4.11 GOVERNMENTAL CONSENTS. No consent, approval, order or authorization
of, or registration, qualification, designation, declaration or filing with, any
federal, state or local governmental authority on the part of the Company is
required in connection with the consummation of the transactions contemplated by
this Agreement (the "CONSENTS"), except for (a) such Consents which are not
material, (b) compliance with the securities and Blue Sky laws in the states and
other jurisdictions in which Units are offered and/or sold, which compliance
will be effected in accordance with such laws and (c) such Consents required by
the AMEX and the SEC. To the knowledge of the Company, the Company and its
subsidiaries are conducting business in compliance in all material respects with
all applicable laws, rules and regulations of the jurisdictions in which it is
conducting business, including but not limited to, all applicable federal, state
and local environmental laws and regulations, except for any failure to comply
which is not reasonably likely to have a Material Adverse Effect.
4.12 LABOR; EMPLOYEES.
(A) No labor disturbance by the employees of the Company or its
subsidiaries exists or, to the Company's knowledge, is imminent. The Company is
not aware of any existing or imminent labor disturbance by the employees of any
of its principal suppliers, subcontractors, authorized dealers or international
distributors that is reasonably likely to result in a Material Adverse Effect.
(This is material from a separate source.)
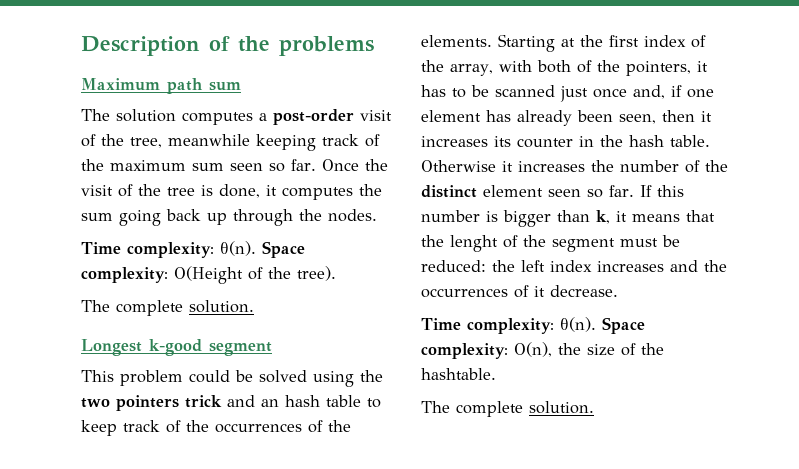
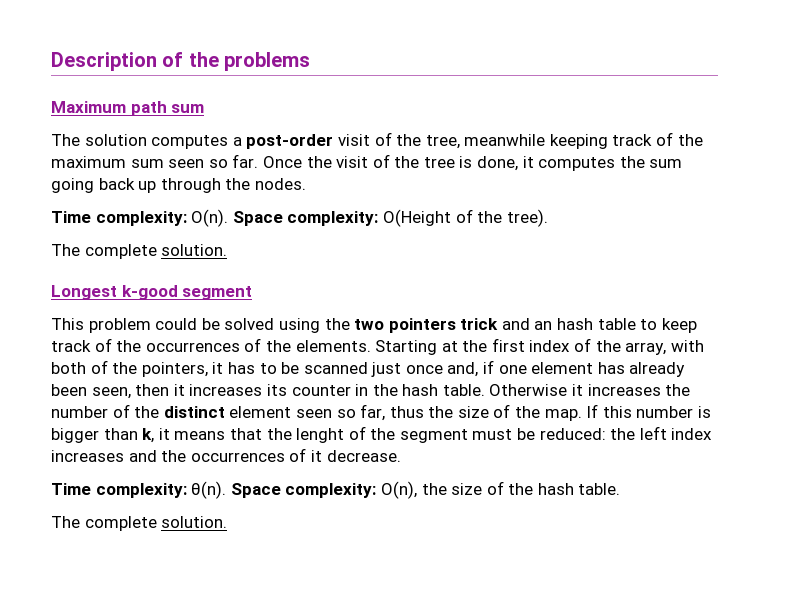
[220,241,256,256] θ(n). -> [191,209,229,227] O(n).
[609,185,634,197] far. -> [360,404,582,421] far, thus the size of the map.
[421,368,496,380] hashtable. -> [537,483,621,495] hash table.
No collective bargaining agreement exists with any employees of the Company or
its subsidiaries and, to the Company's knowledge, no such agreement is imminent.
(B) If any employee of the Company or its subsidiaries has entered
into any non-competition, non-disclosure, confidentiality or other similar
agreement with any party other than the Company or its subsidiaries of which the
Company is aware, to the Company's knowledge, such employee is neither in
violation thereof nor is expected to be in violation thereof as a result of the
business conducted or expected to be conducted by the Company and its
subsidiaries as described in the Memorandum or such person's performance of his
or her obligations to the Company and its subsidiaries.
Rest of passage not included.